### Exercise goal
Search the records for "kind". Copy every line where it appears.

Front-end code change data
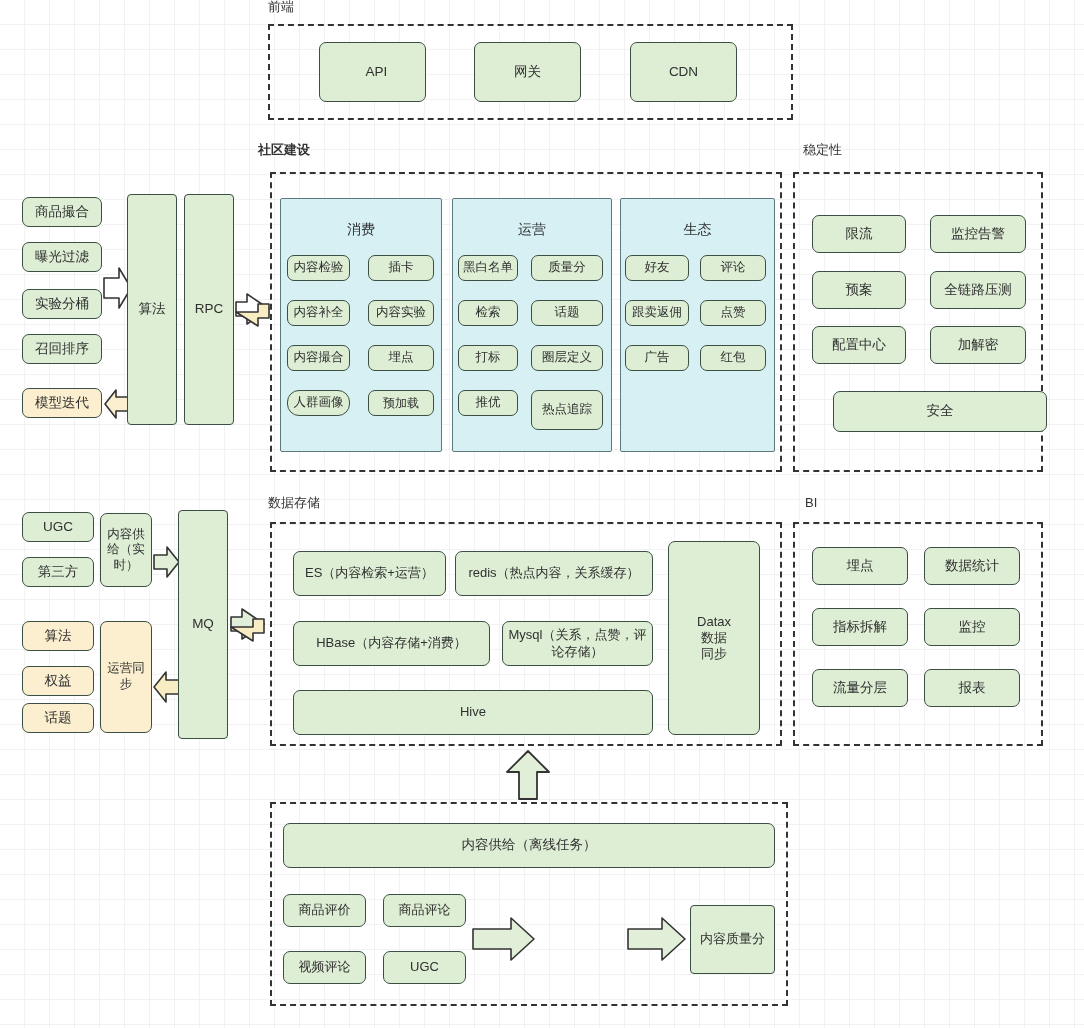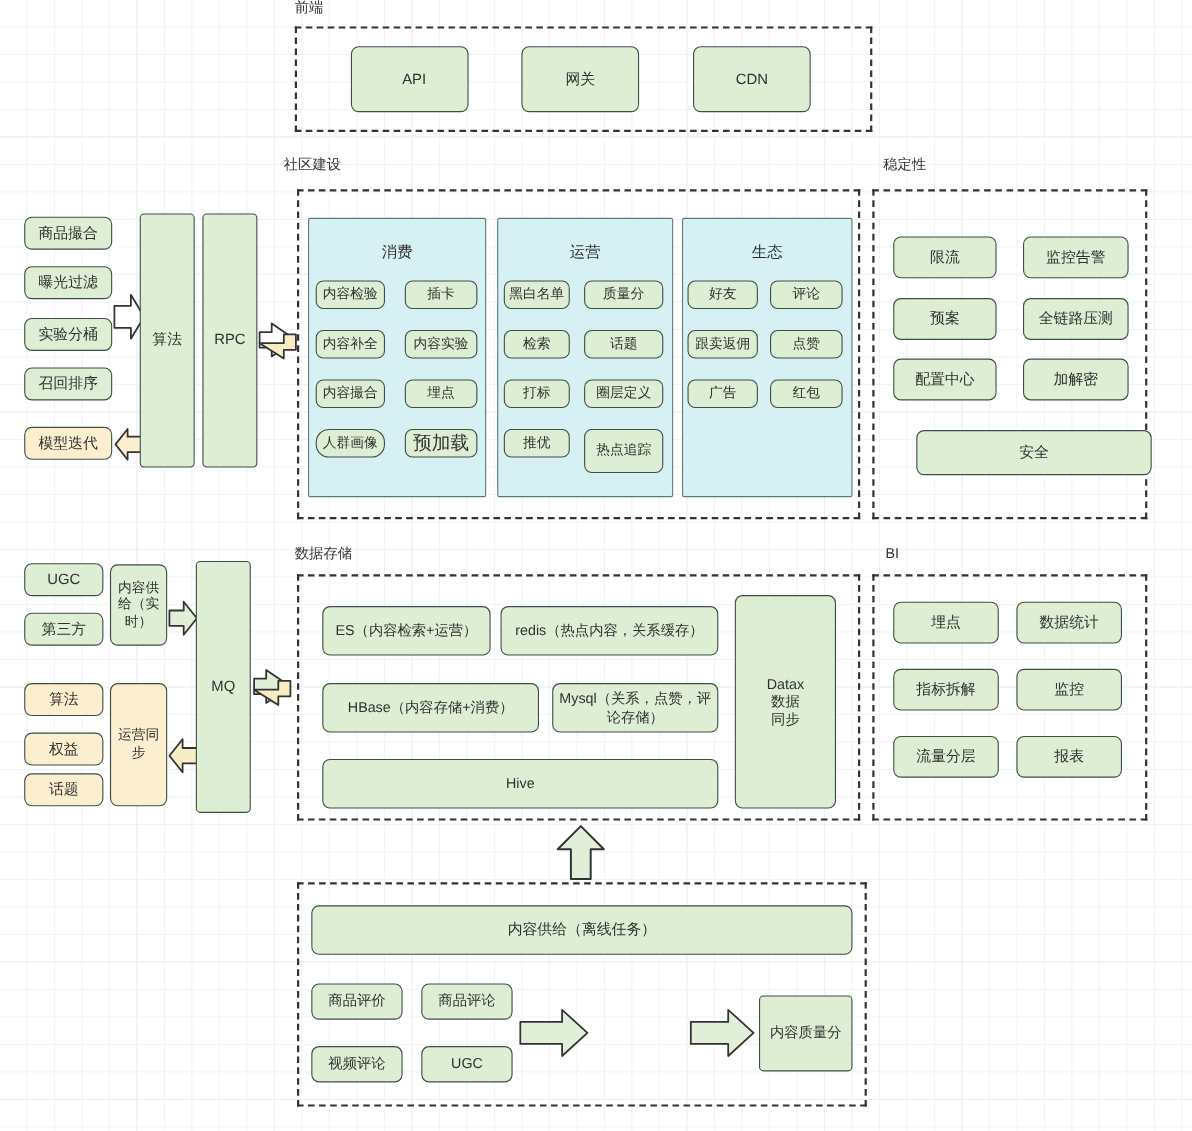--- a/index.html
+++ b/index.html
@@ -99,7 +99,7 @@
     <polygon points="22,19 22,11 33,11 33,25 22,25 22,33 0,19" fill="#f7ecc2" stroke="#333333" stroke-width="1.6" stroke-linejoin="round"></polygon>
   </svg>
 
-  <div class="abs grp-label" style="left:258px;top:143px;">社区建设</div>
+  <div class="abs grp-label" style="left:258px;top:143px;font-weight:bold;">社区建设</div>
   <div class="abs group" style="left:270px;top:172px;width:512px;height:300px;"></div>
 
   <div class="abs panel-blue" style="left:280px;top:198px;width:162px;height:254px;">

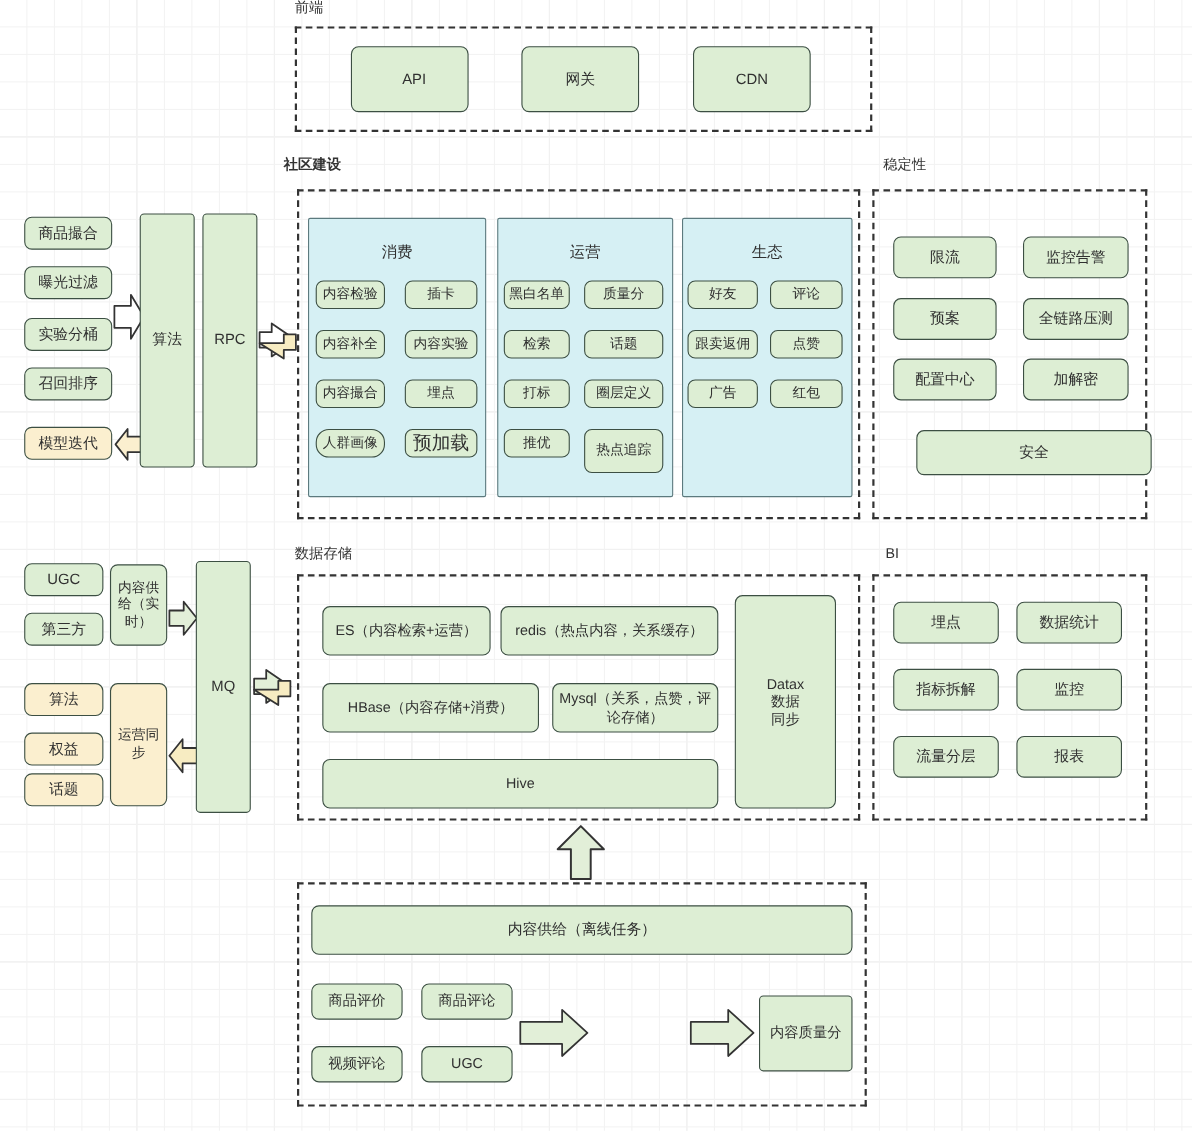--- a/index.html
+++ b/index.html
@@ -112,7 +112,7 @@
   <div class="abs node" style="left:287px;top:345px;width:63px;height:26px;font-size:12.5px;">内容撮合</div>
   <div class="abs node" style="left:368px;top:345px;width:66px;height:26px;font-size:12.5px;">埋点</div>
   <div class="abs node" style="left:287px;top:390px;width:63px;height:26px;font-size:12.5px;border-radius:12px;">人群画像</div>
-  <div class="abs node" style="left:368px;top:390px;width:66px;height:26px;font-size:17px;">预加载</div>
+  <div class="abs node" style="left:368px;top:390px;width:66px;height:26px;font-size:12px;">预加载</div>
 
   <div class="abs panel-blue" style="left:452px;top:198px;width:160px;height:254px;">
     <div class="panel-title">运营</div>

* * *

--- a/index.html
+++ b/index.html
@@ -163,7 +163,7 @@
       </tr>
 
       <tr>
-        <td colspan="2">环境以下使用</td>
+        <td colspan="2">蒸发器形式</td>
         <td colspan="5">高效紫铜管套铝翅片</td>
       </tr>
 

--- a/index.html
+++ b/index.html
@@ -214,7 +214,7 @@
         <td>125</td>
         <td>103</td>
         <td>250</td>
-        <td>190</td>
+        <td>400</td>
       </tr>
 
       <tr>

==

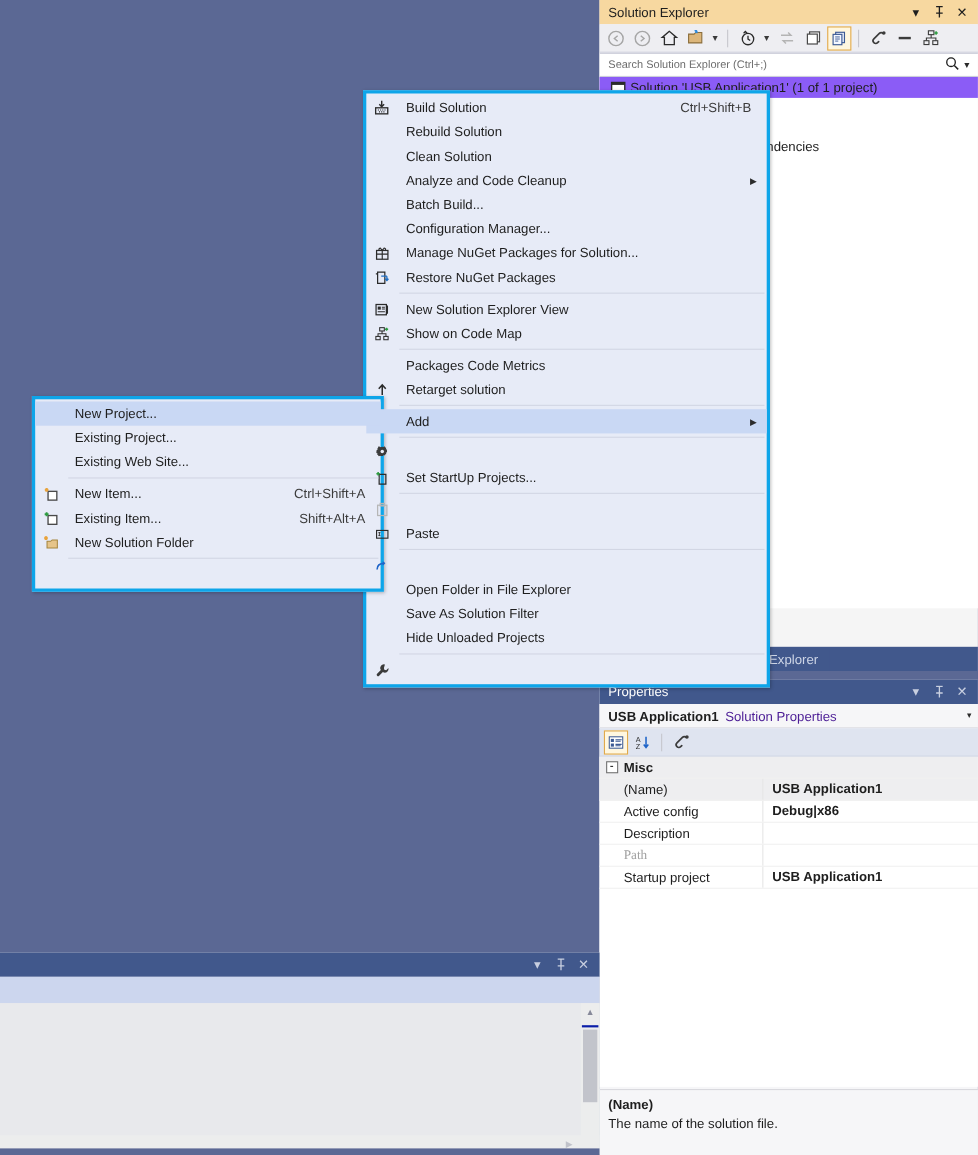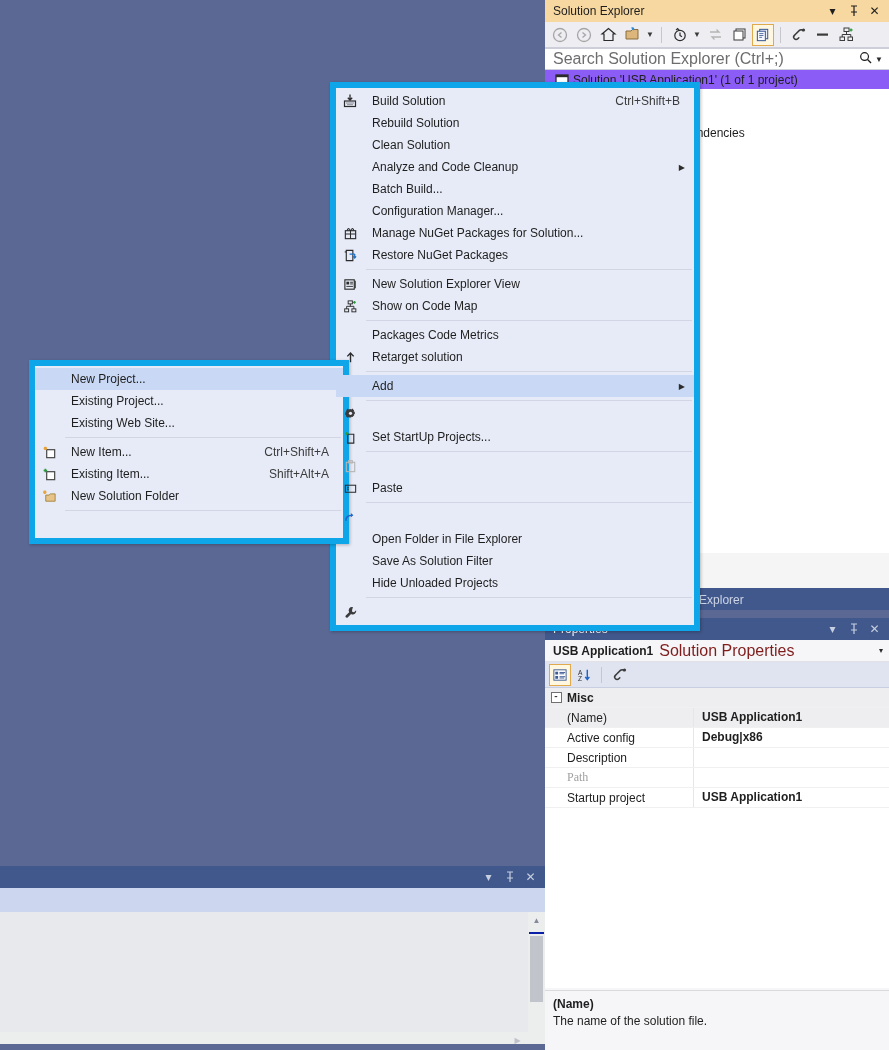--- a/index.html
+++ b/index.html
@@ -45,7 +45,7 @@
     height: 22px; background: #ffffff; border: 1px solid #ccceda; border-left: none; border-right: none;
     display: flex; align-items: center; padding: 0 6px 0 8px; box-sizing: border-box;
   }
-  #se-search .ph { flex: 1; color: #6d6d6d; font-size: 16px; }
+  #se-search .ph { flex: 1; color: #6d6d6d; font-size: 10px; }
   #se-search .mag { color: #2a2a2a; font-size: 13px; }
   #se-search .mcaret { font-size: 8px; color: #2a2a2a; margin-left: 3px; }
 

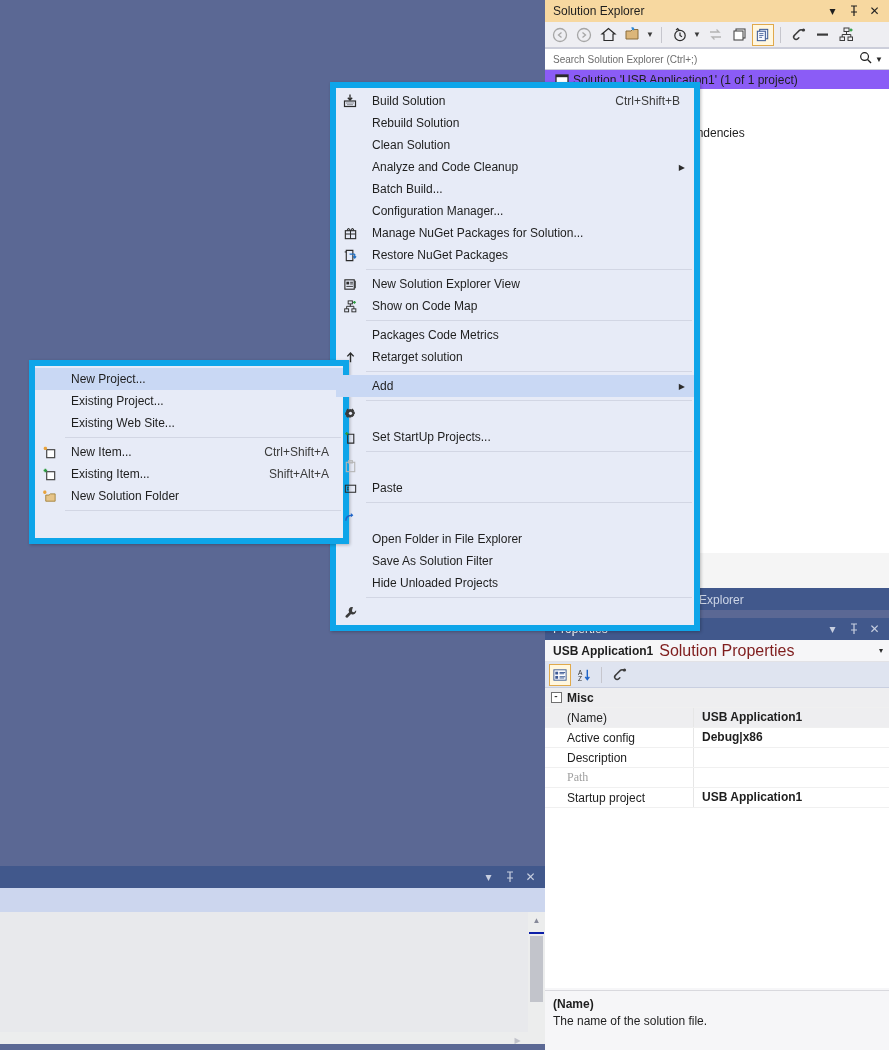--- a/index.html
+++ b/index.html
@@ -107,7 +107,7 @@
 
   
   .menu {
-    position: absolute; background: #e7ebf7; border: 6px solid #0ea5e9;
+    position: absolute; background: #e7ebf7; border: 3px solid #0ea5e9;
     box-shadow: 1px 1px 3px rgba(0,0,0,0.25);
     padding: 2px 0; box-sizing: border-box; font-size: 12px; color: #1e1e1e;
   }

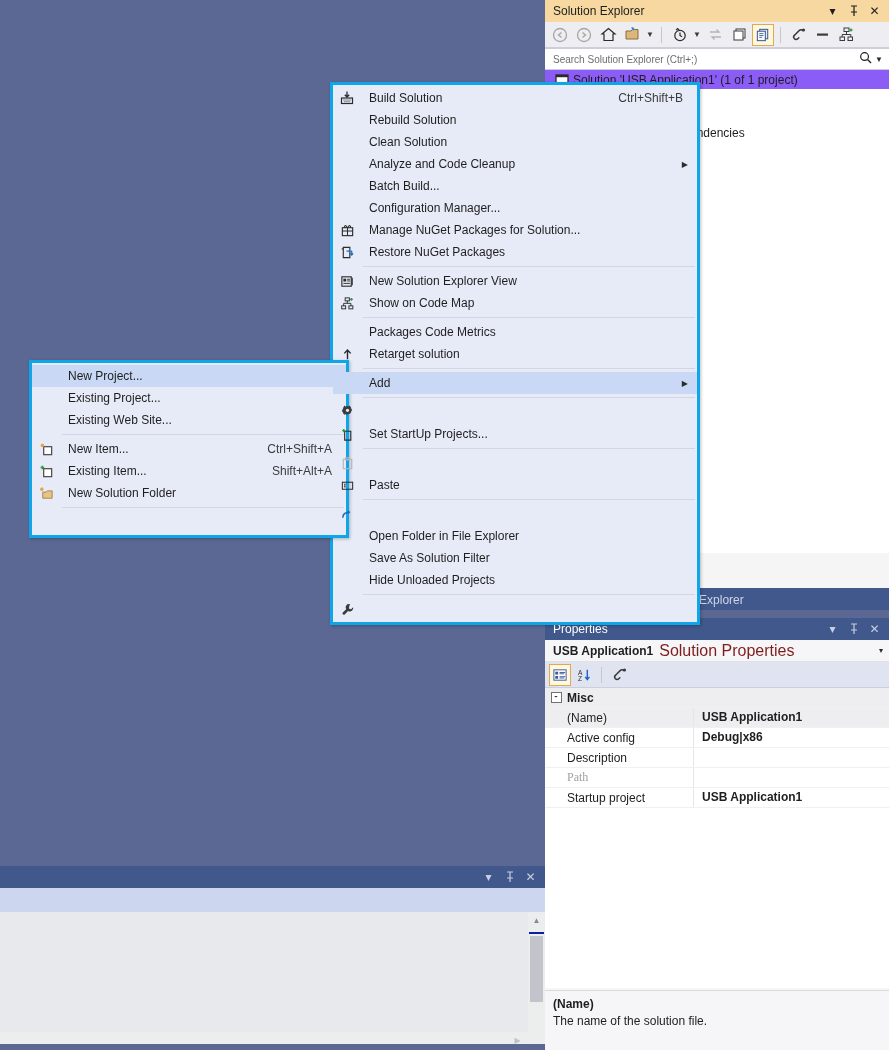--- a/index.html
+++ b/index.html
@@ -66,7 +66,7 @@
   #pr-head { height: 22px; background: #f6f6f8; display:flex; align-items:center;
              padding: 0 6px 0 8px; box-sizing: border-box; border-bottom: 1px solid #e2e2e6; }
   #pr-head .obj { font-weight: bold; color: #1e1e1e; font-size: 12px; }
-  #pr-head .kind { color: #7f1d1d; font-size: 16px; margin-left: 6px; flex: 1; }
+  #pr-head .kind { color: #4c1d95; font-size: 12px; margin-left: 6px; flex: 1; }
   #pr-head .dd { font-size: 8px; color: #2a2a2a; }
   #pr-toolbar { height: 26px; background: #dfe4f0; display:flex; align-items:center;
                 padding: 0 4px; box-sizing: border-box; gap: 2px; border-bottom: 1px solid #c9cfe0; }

### Answer area
-  #pr-head .kind { color: #7f1d1d; font-size: 16px; margin-left: 6px; flex: 1; }
+  #pr-head .kind { color: #4c1d95; font-size: 12px; margin-left: 6px; flex: 1; }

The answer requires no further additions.